The U values will be needed in subsequent steps. Therefore, return the U values to their unscaled original values (not needed for SLF input) previously described.

In an embodiment, the softmask values and or signal values are smoothed over time and frequency using techniques familiar to those skilled in the art. Assuming a 4096 point FFT, a smoothing versus frequency can be used that uses the smoother [0.17 0.33 1.0 0.33 0.17]/sum([0.17 0.33 1.0 0.33 0.17]). For higher or lower FFT sizes some reasonable scaling of the smoothing range and coefficients should be performed. Assuming 1024 sample hop size, a smoother versus time of approximately [0.1 0.55 1.0 0.55 0.1]/sum([0.1 0.55 1.0 0.55 0.1]) can be used If hops size or frame length is changed, the smoothing should be appropriately adjusted.

Referring again to FIG. 1, inverse transform module 108 performs an inverse STFT performed on the STFT representation of estimated audio sources. In an embodiment, the same synthesis window (postwindow) as the analysis window is used to perform the inverse STFT, such as the square-root of a Hann window. Because there are two STFT representations, there are now two time-domain signals.

The output of inverse transform module 108 is a two-channel time domain audio signal that combines the audio source(s) extracted from the six (or seven) of seven subbands. In some examples, this is all that is required, and the single time domain signal may be subsequently processed or exploited. In other examples, it may be desired to have each subband signal separately. This is especially relevant when the subband signals may have very different theta and or phi values from one another. For example, if subbands 1-4 have a far-left theta source, while subbands 5 and 6 have a center right source, the system can be configured to produce bandpass outputs, either by processing in the STFT domain before inverse transform module 108, or by bandpass filtering the estimated extracted audio source signals.

FIG. 2 is a visual depiction of the inputs and outputs of an SLF system trained to extract panned sources, in accordance with an embodiment. More particularly, FIG. 2 is an example of the trained SLF look-up table described in FIG. 1.

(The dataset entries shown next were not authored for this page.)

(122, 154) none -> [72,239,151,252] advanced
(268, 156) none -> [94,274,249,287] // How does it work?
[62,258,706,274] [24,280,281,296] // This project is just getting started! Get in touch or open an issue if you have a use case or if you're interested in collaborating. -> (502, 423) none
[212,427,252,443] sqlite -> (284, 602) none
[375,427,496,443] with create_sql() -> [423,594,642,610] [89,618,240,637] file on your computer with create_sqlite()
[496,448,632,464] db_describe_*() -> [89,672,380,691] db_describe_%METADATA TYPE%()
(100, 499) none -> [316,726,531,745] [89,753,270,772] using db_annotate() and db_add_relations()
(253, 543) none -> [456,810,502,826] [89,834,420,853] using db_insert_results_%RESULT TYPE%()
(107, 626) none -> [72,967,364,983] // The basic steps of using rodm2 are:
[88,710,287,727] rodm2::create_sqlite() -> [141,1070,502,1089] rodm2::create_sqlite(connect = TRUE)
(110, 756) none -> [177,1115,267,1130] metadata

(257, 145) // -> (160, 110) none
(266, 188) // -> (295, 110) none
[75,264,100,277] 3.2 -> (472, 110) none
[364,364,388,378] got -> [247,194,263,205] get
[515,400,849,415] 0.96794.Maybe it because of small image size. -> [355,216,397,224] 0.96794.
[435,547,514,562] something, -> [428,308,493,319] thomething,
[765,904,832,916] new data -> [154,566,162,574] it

FIG. 3 is a flow diagram of a process 300 of detection and extraction of spatially-identifiable subband audio sources from two-channel mixes, according to an embodiment. Process 300 can be implemented on, for example, device architecture 400 described in reference to FIG. 4.

Process 300 can begin by transforming a two-channel time domain audio signal (e.g., a stereo signal) into a frequency domain representation that includes time-frequency tiles having a plurality of frequency bins (301). For example, a stereo audio signal can be transformed into an STFT representation of time-frequency tiles, as described in reference to FIG. 1.

Process 300 continues by calculating spatial and level parameters for each time-frequency tile (302). For example, process 300 calculates the Θ, φ and U parameters for each time-frequency tile, as described in reference to FIG. 1.

Process 300 continues by calculating shift and squeeze parameters using the spatial and level parameters (Θ, φ and U) (303), and modifying the spatial parameters (Θ, φ) using the shift and squeeze parameters (304). For example, the shift and squeeze parameters can be calculated as described in reference to FIG. 1.

Process 300 continues by obtaining softmask values using the modified spatial parameters (Θ, φ) (305). For example, the modified spatial parameters (Θ, φ) can be used to select softmask values from a trained SLF lookup table, such as the example SLF look-up table shown in FIG. 2.

Process 300 continues by applying the softmask values to the time-frequency tiles to generate time-frequency tiles of estimated audio sources (306). For example, the softmask values are continuous values between 0 and 1 (fractions) that are multiplied with their dimensionally corresponding magnitudes in the bins of the STFT tiles. Because the softmask values are fractions, the applying of the softmask values to the STFT bins will effectively reduce the magnitudes in all the frequency bins that do not contain audio source data.

Process 300 continues by inverse transforming the time-frequency tiles of the estimated audio sources into two-channel, time domain estimates of audio sources (307).

FIG. 4 is a block diagram of a device architecture 400 for the system 100 shown in FIG. 1, according to an embodiment. Device architecture 400 can be used in any computer or electronic device that is capable of performing the mathematical calculations described above. The features and processes described herein can be implemented in one or more of an encoder, decoder or intermediate device. The features and processes can be implemented in hardware or software or a combination of hardware and software.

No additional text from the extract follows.